Testors produced a "lemon scented" model cement in (IIRC) the mid-70s, ostensibly as a way to keep kids from getting high by sniffing glue. Trouble was, it replaced their "traditional" styrene cement and, as Deadmanincfan stated about Notox, it didn't work. I don't think it was on the market for a year before Testors reverted to their previous formula.


----------



## deadmanincfan (Mar 11, 2008)

Still have a tube of Testor's Non-Toxic Model Cement I break out every now and again and use...but I've gotten kind of spoiled using Plastruct and Ambroid liquid cements...:thumbsup:


----------



## Zombie_61 (Apr 21, 2004)

I still use good ol' Testors in the metal squeeze tube for all of my styrene kits. I've been using it since the late 60s and...well, old habits die hard.
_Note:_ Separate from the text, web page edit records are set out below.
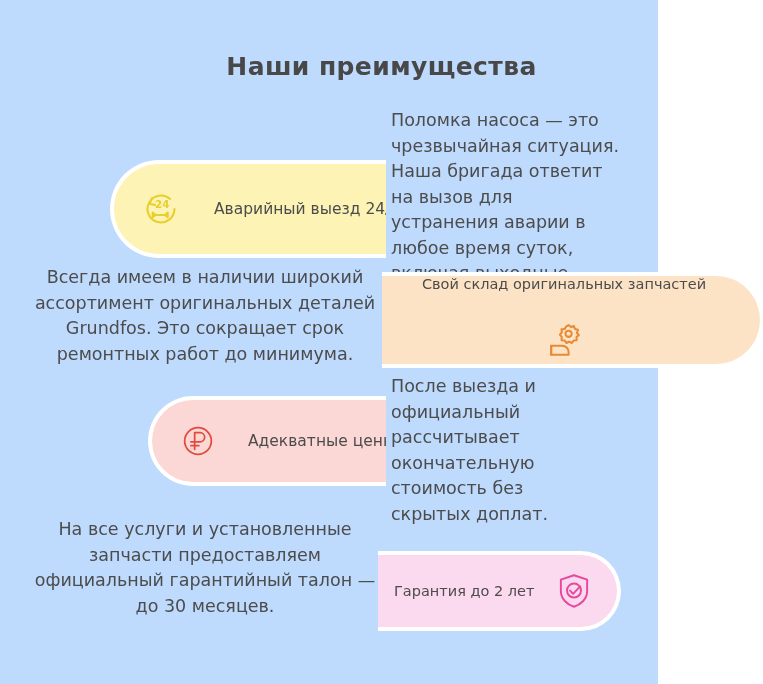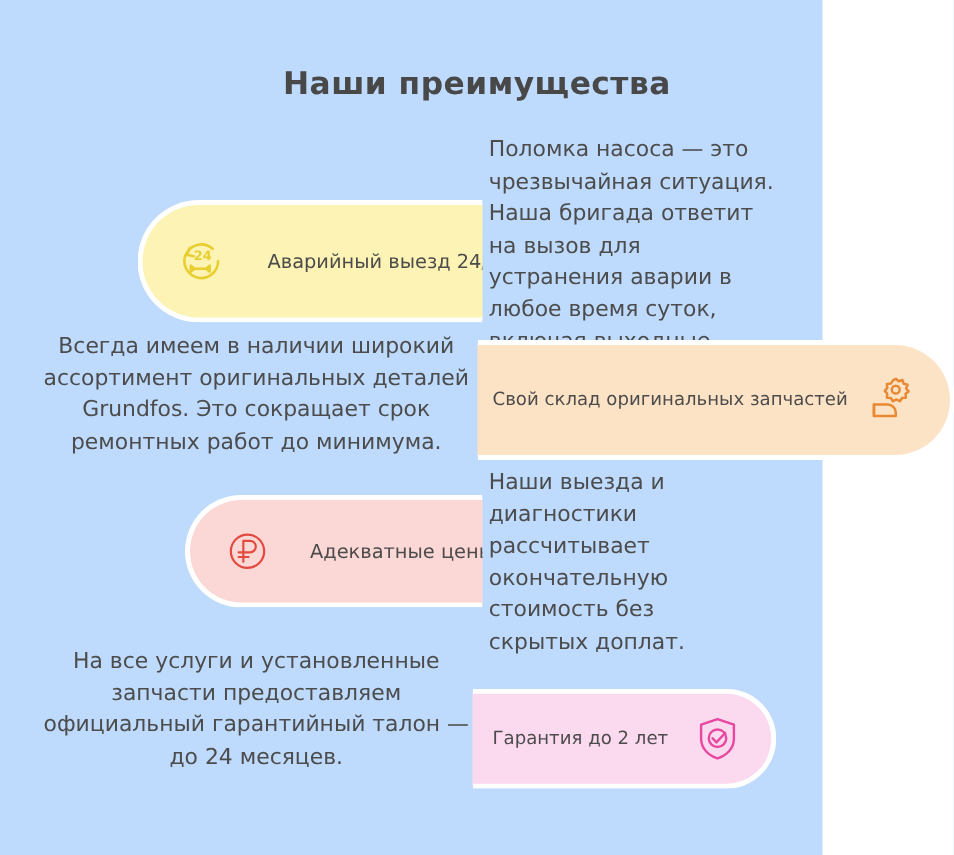"Свой склад оригинальных запчастей" #card-warehouse { flex-direction: none -> column }
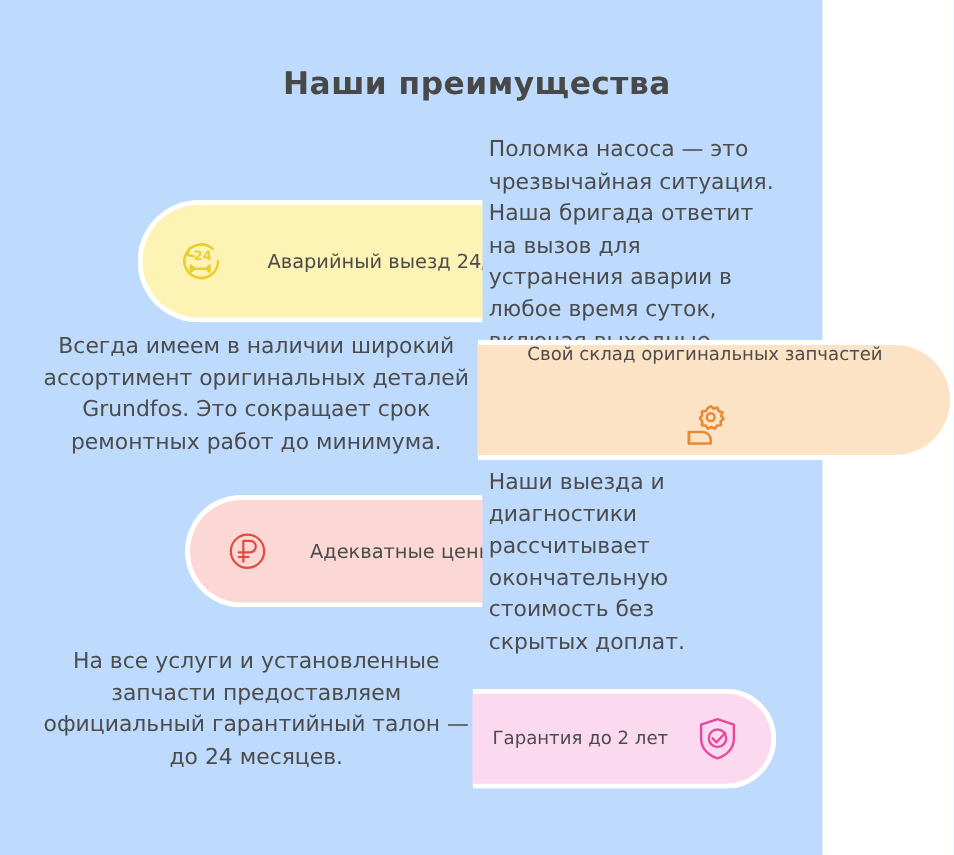"Наши выезда и диагностики рассчитывает" div.textblock { text: Наши выезда и диагностики -> После выезда и официальный }
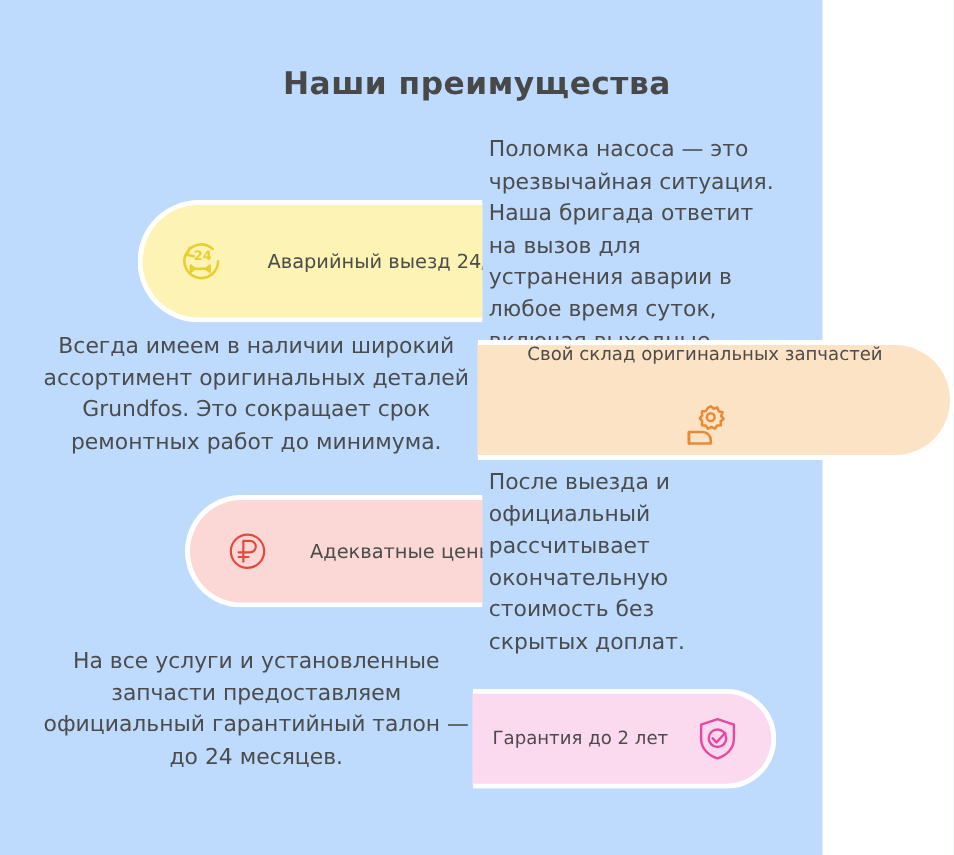"На все услуги и установленные" div.textblock { text: 24 -> 30 }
I'm used to it and it works well enough for me, so "if it ain't broke, don't fix it."


----------



## deadmanincfan (Mar 11, 2008)

I don't think any of us will completely give up good ol' Testors, Zombie ol' bean...much like "comfort food", it's "comfort glue"...


----------



## razorwyre1 (Jan 28, 2004)

Guy Schlicter said:


> Was made by K Mart.Back in the early 1980s in their model aisle K mart package a 2 tube cement pack that was one of the best I ever used.When model building started drying up their glue disaapeared.It applied well and I remember it had tremendous holding power.Ah the good old days!Guy Schlicter


y'know some good detective work could uncover who produced and packaged that glue for k-mart (they certainly didnt make it themselves).


----------



## StarshipClass (Aug 13, 2003)

I used to love the orange smelling ("non-toxic?") glue that Testors(?) put out. To this day, whenever I eat oranges, I remember putting together those long box _Star Trek_ kits.


----------



## CaliOkie (Dec 31, 2007)

I liked the old Revell glue from the mid-60's. Of course, it always induced a headache. It melted the plastic together. May have melted my brain as well. Though I'm inclined to think that happened later.


----------



## Zombie_61 (Apr 21, 2004)

CaliOkie said:


> I liked the old Revell glue from the mid-60's. Of course, it always induced a headache. It melted the plastic together.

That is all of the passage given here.